┌──
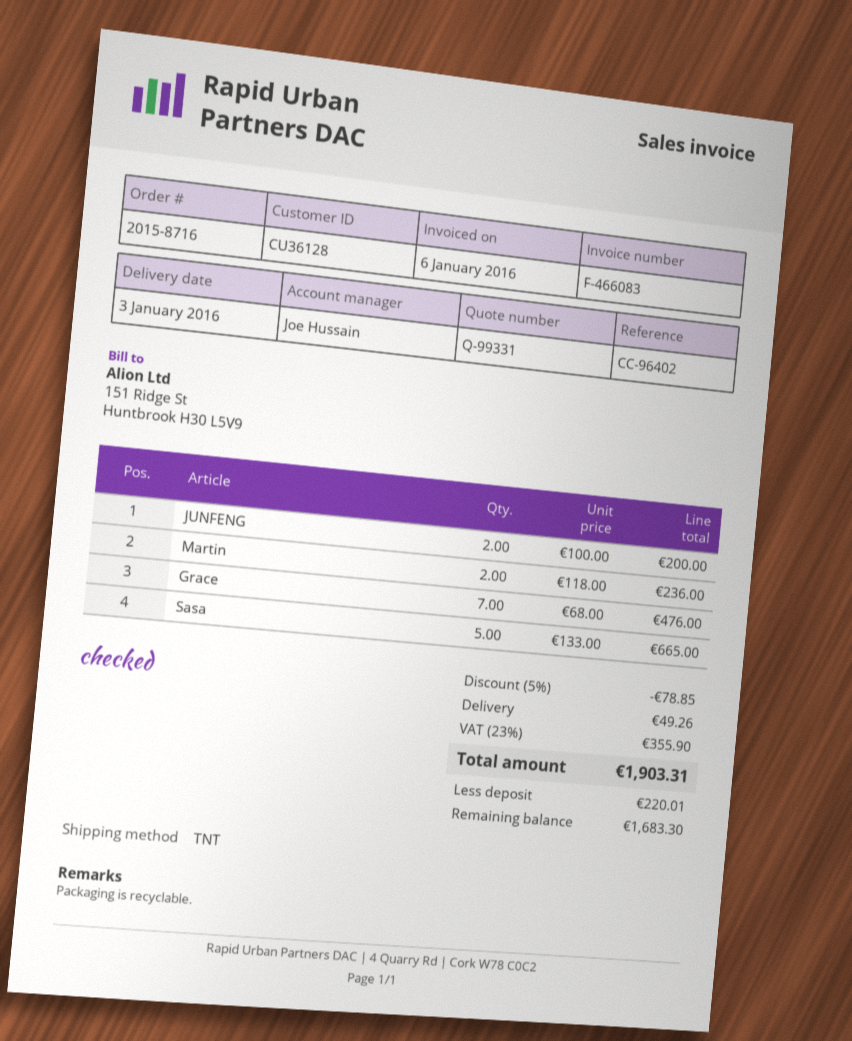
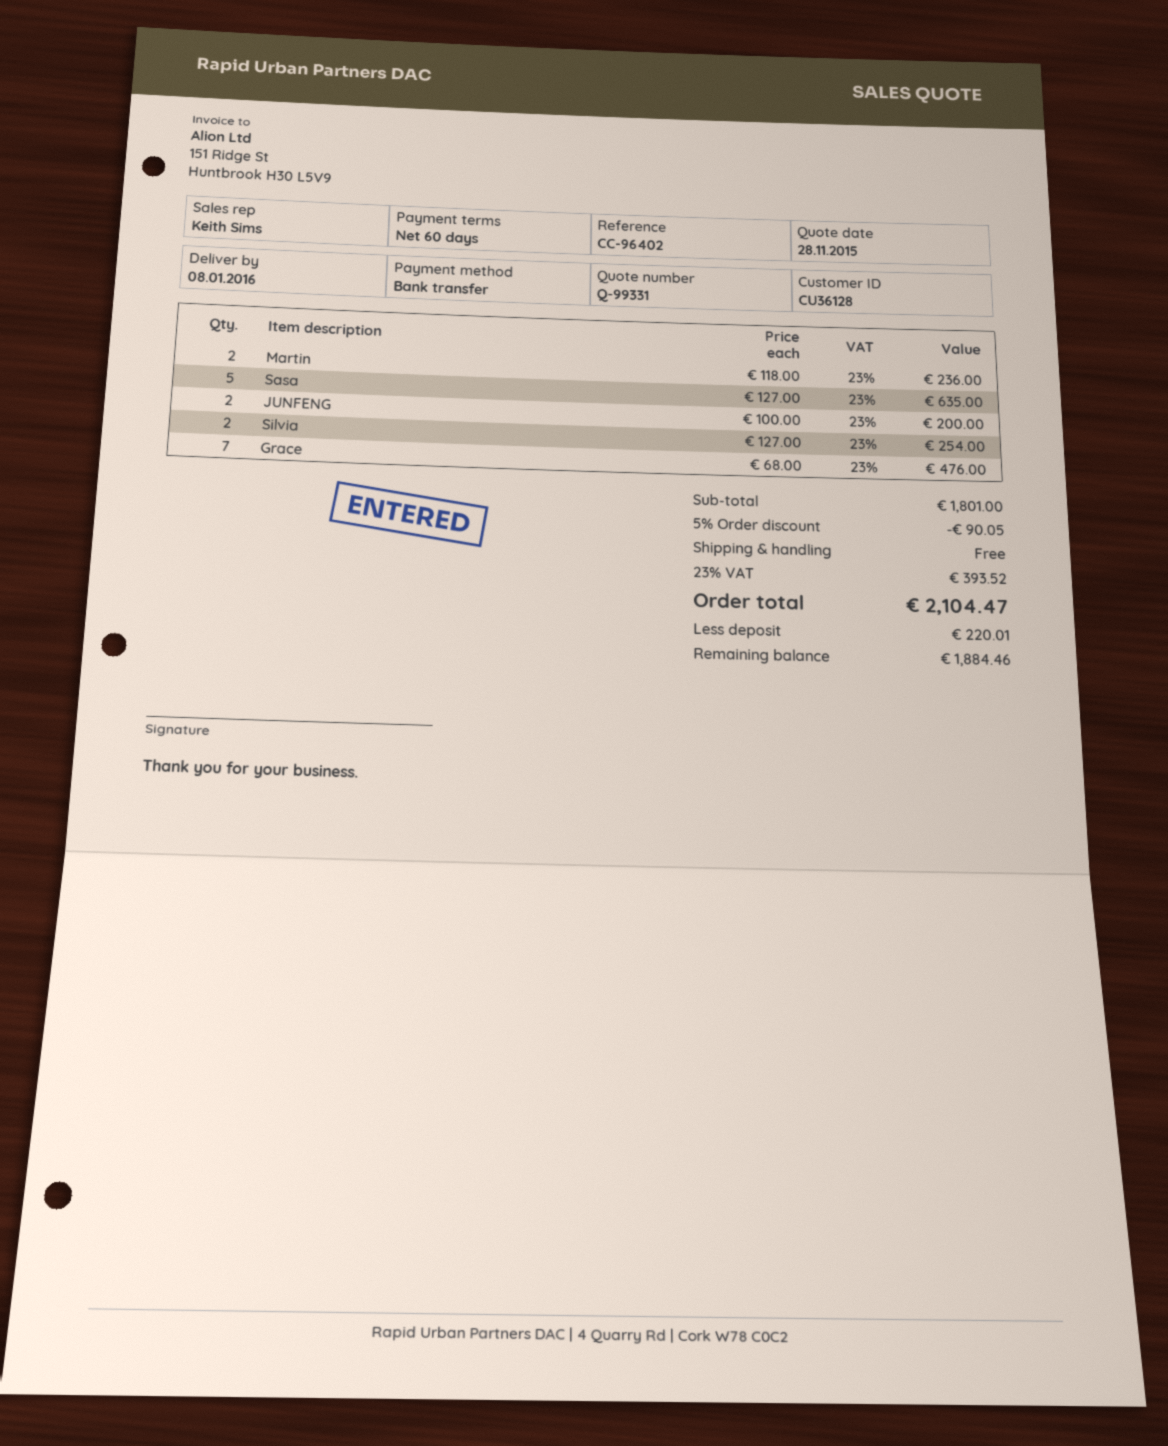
delivery date: 2016-01-03 -> 2016-01-08
sales rep: Joe Hussain -> Keith Sims
Sasa: 5 x 133.00 = 665.00 -> 5 x 127.00 = 635.00
Silvia: none -> 2 x 127.00 = 254.00
discount: 5% = 78.85 -> 5% = 90.05
shipping: 49.26 -> 0.00
tax: 23% = 355.90 -> 23% = 393.52
total: 1903.31 -> 2104.47
balance: 1683.30 -> 1884.46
└──
**Work to be completed:** Write out only those lines that fall between the one containing "Sasa: 5 x 133.00" and the end of the entries, the first and last included, exactly as they read.

**Problem solution:**
Sasa: 5 x 133.00 = 665.00 -> 5 x 127.00 = 635.00
Silvia: none -> 2 x 127.00 = 254.00
discount: 5% = 78.85 -> 5% = 90.05
shipping: 49.26 -> 0.00
tax: 23% = 355.90 -> 23% = 393.52
total: 1903.31 -> 2104.47
balance: 1683.30 -> 1884.46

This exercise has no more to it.